TASK: Where a line holds the word "that", copy it from the records.

SOURCE INFORMATION:
-- Opening Marker --

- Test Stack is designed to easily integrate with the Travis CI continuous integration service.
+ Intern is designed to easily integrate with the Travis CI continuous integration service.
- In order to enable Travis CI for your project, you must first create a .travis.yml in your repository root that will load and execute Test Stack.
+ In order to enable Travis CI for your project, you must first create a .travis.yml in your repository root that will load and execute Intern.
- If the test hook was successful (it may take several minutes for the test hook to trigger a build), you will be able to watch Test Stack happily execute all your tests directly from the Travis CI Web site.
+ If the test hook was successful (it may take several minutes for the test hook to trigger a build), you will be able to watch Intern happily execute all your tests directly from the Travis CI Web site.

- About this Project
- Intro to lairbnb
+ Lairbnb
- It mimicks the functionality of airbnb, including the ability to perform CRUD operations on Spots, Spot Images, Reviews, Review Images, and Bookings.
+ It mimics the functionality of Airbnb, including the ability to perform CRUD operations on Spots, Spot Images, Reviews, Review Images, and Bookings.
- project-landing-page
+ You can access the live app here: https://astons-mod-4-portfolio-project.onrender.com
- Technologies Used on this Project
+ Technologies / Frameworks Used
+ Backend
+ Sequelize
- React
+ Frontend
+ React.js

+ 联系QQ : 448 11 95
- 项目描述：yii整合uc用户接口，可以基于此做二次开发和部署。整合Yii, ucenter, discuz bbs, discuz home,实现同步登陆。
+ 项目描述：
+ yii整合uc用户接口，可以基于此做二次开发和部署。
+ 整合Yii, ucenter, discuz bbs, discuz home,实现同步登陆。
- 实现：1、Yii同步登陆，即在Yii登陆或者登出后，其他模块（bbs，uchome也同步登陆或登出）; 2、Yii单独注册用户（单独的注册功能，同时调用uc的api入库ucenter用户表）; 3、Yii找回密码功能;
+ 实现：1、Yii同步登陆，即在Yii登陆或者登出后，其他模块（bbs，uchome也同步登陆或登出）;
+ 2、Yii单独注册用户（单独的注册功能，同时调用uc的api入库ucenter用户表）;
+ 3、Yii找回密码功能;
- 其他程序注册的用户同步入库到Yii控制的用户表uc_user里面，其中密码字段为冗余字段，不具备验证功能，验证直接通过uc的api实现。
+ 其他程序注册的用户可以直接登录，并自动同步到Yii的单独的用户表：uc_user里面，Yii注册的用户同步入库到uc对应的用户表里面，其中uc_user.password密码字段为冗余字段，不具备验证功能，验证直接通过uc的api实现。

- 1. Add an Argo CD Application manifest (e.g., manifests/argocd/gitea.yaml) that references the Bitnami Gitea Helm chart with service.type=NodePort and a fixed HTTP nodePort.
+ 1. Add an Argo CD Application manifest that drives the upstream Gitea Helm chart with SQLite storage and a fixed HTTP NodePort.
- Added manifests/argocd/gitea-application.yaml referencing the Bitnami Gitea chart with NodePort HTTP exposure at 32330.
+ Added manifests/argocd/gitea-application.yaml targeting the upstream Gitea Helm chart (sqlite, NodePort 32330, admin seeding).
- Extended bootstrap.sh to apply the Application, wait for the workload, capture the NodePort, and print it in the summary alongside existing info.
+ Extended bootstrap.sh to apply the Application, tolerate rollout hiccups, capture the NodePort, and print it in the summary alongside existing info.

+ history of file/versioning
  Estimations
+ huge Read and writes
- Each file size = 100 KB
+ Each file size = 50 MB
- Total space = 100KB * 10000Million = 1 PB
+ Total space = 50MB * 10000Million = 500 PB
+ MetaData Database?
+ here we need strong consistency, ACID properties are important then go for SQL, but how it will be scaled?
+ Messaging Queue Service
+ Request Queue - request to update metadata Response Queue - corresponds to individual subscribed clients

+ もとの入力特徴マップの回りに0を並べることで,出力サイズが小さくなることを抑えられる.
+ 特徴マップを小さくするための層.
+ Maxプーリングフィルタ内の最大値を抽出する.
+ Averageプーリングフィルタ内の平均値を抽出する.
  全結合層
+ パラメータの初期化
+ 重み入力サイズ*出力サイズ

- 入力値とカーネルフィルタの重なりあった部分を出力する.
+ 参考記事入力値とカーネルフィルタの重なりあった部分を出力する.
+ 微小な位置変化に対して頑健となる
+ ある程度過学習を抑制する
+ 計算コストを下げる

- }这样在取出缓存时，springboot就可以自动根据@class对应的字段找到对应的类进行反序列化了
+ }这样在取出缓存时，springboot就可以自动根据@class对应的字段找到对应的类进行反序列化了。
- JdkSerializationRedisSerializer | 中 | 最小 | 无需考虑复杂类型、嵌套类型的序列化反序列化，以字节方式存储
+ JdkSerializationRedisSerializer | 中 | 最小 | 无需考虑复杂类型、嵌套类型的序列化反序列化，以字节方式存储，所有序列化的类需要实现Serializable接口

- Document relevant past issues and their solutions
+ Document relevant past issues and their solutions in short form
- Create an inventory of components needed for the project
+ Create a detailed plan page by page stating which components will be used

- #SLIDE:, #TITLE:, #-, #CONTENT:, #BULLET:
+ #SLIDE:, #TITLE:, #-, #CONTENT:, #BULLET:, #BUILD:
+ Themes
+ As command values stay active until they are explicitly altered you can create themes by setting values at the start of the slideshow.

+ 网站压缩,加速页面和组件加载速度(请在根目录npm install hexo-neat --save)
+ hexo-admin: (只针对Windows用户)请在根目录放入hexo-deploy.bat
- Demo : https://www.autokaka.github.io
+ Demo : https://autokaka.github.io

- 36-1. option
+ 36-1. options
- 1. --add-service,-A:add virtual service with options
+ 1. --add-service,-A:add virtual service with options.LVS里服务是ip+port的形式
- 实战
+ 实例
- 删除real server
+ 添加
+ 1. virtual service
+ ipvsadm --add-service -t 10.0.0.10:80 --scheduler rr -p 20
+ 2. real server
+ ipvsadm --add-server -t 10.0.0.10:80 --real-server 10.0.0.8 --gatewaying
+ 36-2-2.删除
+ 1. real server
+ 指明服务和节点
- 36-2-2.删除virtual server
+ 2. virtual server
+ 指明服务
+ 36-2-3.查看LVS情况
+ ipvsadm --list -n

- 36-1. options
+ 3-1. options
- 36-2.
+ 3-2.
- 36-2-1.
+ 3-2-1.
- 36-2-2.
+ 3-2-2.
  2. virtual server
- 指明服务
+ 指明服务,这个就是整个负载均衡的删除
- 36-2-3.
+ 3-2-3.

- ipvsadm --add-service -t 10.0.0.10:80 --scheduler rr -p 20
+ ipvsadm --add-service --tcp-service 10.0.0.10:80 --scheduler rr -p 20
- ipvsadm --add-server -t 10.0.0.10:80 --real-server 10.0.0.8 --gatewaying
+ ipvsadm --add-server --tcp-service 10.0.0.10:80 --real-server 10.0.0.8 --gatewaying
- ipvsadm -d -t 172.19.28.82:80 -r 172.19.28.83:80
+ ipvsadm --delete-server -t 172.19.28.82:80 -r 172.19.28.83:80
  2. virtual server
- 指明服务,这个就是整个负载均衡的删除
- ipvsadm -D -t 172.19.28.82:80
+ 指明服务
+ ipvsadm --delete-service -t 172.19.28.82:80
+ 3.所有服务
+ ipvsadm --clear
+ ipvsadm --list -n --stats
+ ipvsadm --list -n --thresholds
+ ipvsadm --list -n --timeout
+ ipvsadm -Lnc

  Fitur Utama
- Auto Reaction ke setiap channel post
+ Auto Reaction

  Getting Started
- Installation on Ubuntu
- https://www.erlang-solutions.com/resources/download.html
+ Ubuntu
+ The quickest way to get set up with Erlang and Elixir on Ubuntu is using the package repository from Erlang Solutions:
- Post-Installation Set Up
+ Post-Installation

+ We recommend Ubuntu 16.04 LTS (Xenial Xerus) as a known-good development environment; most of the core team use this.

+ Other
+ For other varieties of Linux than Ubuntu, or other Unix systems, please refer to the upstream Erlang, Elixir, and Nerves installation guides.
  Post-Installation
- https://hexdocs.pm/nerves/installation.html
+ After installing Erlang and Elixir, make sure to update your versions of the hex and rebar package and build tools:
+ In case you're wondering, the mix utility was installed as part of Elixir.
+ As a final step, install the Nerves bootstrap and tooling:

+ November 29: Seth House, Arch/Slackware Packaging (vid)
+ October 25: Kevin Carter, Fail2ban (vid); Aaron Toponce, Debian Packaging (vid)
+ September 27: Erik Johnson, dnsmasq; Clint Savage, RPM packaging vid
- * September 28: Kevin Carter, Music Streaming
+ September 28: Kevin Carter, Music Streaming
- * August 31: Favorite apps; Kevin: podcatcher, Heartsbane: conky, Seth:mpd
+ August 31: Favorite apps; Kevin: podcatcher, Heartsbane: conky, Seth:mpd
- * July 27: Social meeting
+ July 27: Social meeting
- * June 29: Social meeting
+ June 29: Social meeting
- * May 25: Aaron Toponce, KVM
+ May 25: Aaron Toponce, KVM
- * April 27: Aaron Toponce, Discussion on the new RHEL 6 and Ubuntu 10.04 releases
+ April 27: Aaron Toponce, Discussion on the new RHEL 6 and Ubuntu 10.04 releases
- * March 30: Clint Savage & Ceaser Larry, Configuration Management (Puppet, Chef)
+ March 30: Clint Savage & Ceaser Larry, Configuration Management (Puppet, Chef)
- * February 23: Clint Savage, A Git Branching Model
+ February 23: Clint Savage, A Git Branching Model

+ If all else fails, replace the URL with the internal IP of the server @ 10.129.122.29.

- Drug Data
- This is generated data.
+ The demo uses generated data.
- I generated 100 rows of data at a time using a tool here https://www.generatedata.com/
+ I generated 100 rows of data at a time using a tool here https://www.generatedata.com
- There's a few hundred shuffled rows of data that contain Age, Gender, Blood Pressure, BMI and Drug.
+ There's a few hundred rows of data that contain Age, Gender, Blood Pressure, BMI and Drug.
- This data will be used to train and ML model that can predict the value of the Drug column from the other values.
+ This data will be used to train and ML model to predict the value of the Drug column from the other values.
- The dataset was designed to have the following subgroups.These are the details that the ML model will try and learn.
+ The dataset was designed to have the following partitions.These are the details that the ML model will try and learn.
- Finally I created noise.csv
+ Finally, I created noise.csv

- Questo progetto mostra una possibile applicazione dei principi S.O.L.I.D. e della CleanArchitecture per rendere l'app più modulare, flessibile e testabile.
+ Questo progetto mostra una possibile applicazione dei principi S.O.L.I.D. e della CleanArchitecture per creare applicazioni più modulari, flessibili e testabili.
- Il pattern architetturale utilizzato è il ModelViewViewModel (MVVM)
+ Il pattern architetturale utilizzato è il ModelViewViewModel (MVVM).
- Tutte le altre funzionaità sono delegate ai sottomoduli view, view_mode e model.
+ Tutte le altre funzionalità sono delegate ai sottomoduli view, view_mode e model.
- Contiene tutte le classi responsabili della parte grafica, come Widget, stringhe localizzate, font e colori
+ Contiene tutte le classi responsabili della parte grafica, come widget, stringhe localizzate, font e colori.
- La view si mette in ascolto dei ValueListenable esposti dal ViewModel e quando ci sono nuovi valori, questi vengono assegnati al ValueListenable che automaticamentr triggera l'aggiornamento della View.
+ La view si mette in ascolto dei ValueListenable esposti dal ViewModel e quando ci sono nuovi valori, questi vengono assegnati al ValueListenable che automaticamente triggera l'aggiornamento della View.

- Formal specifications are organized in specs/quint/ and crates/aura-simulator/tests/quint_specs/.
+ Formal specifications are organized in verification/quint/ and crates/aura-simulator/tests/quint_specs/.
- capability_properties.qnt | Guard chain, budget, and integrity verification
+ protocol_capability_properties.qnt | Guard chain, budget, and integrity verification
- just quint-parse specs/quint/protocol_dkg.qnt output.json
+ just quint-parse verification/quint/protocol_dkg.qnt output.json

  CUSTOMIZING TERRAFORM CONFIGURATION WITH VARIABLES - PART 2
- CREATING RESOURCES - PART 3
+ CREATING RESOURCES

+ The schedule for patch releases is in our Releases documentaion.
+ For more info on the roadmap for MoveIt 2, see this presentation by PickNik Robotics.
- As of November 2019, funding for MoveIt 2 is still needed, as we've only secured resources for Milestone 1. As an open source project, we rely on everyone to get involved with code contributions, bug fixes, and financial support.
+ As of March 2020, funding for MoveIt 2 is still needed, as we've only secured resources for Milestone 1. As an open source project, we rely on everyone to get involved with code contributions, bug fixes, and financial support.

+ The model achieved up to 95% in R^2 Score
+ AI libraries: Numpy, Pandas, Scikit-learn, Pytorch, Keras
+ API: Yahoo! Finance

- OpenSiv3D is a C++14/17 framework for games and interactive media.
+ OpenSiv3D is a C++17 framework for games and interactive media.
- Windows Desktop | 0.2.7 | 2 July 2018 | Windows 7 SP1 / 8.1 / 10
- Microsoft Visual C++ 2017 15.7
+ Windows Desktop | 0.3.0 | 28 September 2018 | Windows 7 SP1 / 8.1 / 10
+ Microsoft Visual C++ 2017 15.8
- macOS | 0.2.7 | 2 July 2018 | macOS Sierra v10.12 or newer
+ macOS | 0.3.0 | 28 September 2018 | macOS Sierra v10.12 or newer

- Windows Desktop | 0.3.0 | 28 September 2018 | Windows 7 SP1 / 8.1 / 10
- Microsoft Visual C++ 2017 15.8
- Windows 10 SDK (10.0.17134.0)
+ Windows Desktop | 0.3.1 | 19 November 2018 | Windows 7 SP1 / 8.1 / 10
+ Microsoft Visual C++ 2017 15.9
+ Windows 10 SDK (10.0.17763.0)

-- Closing Marker --

EXERCISE OUTPUT:
- In order to enable Travis CI for your project, you must first create a .travis.yml in your repository root that will load and execute Test Stack.
+ In order to enable Travis CI for your project, you must first create a .travis.yml in your repository root that will load and execute Intern.
- 1. Add an Argo CD Application manifest (e.g., manifests/argocd/gitea.yaml) that references the Bitnami Gitea Helm chart with service.type=NodePort and a fixed HTTP nodePort.
+ 1. Add an Argo CD Application manifest that drives the upstream Gitea Helm chart with SQLite storage and a fixed HTTP NodePort.
- There's a few hundred shuffled rows of data that contain Age, Gender, Blood Pressure, BMI and Drug.
+ There's a few hundred rows of data that contain Age, Gender, Blood Pressure, BMI and Drug.
- This data will be used to train and ML model that can predict the value of the Drug column from the other values.
- The dataset was designed to have the following subgroups.These are the details that the ML model will try and learn.
+ The dataset was designed to have the following partitions.These are the details that the ML model will try and learn.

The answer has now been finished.